Burger King Worldwide Holdings Inc.'s recent development deal with the Kurdoglu family to open 1,000 restaurants in China throughout the next five to seven years represents the largest multi-unit development agreement in the brand's 58-year history.
The deal is backed by the financial resources of private equity firm Cartesian Capital Group.
Burger King's aggressive growth in China will solidify the Kurdoglu family as the system's largest global franchisee.
"Expanding our brand's presence in China further exemplifies our company's commitment to strengthening our global restaurant portfolio and establishing a strong brand presence in key growth markets around the world," said Elias Diaz Sese, president, BK Asia Pacific. "We have partnered with solid investors and experienced restaurant operators to accelerate our net restaurant growth in China, while introducing our signature great-tasting, fire-grilled menu items to millions of consumers in the country."
The Kurdoglu family, which was advised by Ata Invest, Istanbul, operates TAB Gida, currently the BK system's largest international franchisee.
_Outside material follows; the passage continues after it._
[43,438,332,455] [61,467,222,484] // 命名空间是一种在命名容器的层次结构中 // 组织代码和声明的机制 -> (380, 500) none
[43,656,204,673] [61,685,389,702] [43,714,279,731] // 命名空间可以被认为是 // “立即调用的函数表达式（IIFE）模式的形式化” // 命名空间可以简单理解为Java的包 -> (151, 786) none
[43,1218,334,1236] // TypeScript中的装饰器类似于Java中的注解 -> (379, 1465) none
Under its operational leadership, it has grown the brand in Turkey from one restaurant to more than 450.
"We are very excited to expand our relationship with Burger King and further establish the brand's presence in such an exciting, active market with a vibrant economy and substantial growth potential," said Erhan Kurdoglu, chairman of the new venture.
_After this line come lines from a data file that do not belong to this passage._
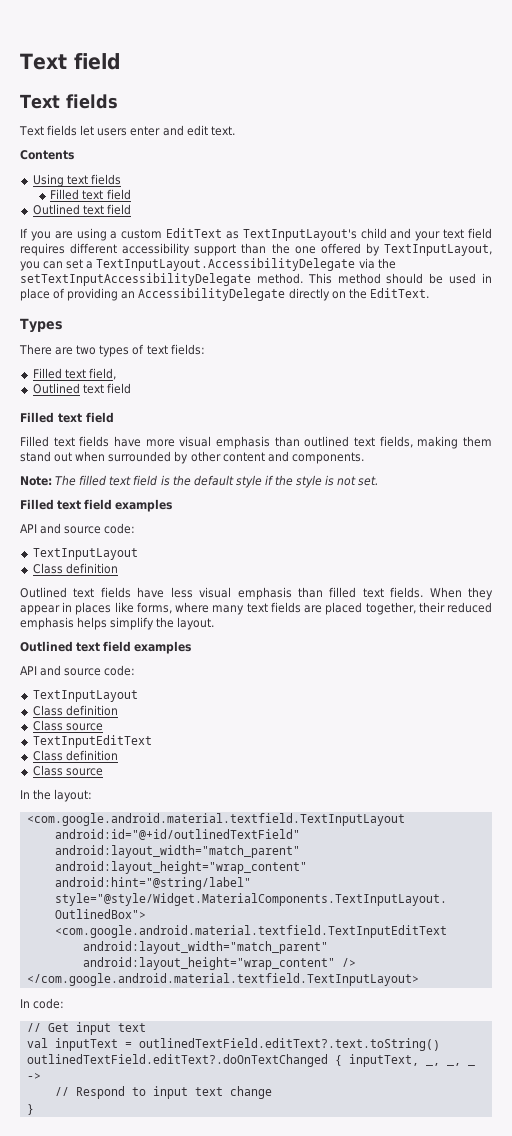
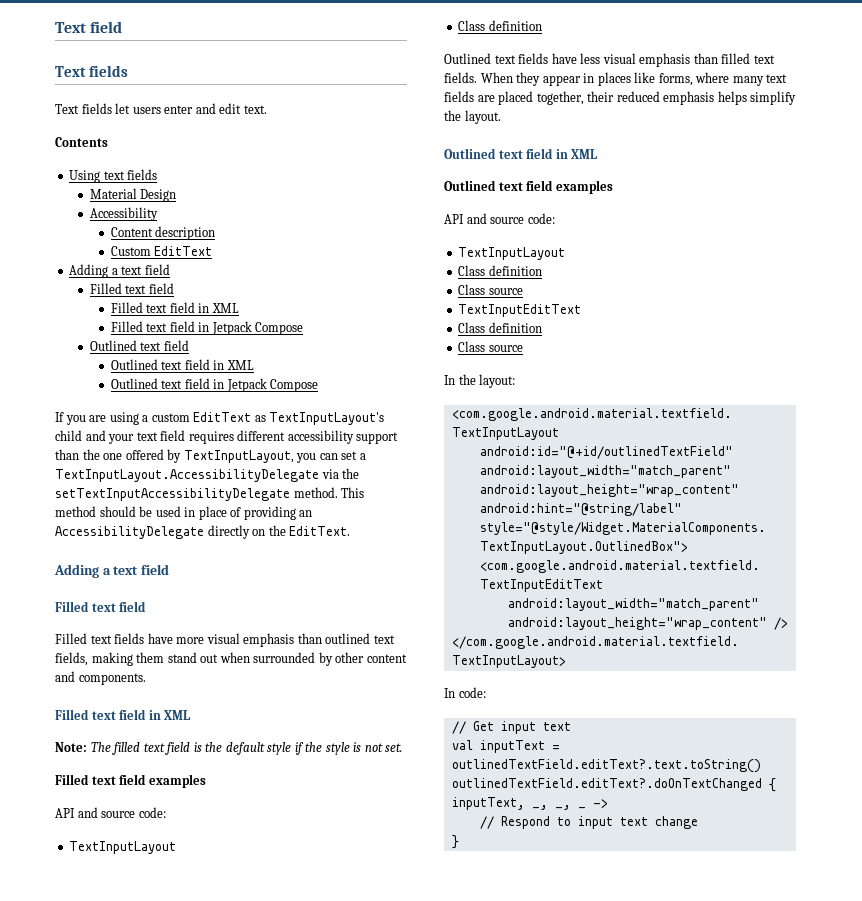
[50,189,131,200] [32,204,131,215] Filled text field // Outlined text field -> [89,188,177,202] [89,207,158,221] [110,226,216,240] [110,246,213,256] [69,264,170,278] [89,283,174,294] [110,302,239,313] [110,321,304,335] [89,340,189,351] [110,359,254,370] [110,378,319,392] Material Design // Accessibility // Content description // Custom EditText // Adding a text field // Filled text field // Filled text field in XML // Filled text field in Jetpack Compose // Outlined text field // Outlined text field in XML // Outlined text field in Jetpack Compose
[20,318,63,333] [19,344,205,357] [32,368,116,380] [32,383,80,394] Types // There are two types of text fields: // Filled text field, // Outlined -> [54,564,111,578] Adding a
(364, 458) none -> [55,709,191,720] // Filled text field in XML
(215, 623) none -> [444,148,598,159] // Outlined text field in XML

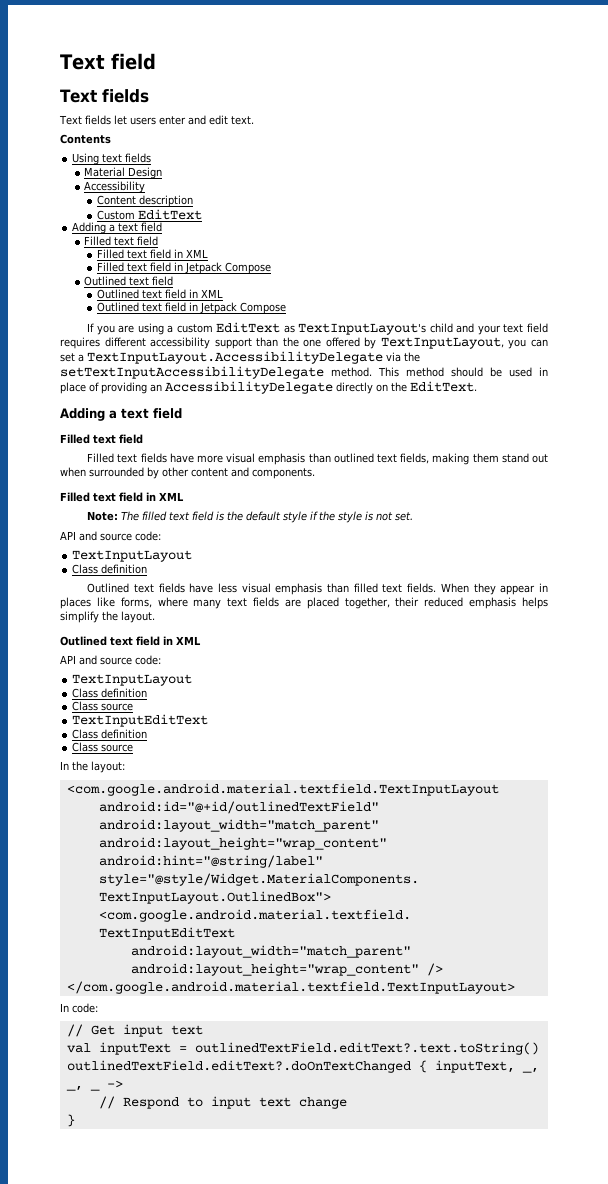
[55,774,206,788] // Filled text field examples -> (414, 516) none
[444,180,613,194] // Outlined text field examples -> (201, 640) none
Under the terms of the partnership, the new venture has signed a long-term master franchise and development agreement with BKW and has obtained the exclusive rights to expand the brand in China, where there are currently 63 Burger King restaurants.
BKW's expansion plans in China are aligned with the company's long-term global growth strategy. Earlier this month, BKW announced a joint venture in Russia to rapidly expand the brand's presence in the market with several hundred BK restaurants expected to open in the next several years. Last July, BKW also announced a similar venture in Brazil to add several hundred restaurants in South America's fastest-growing economy.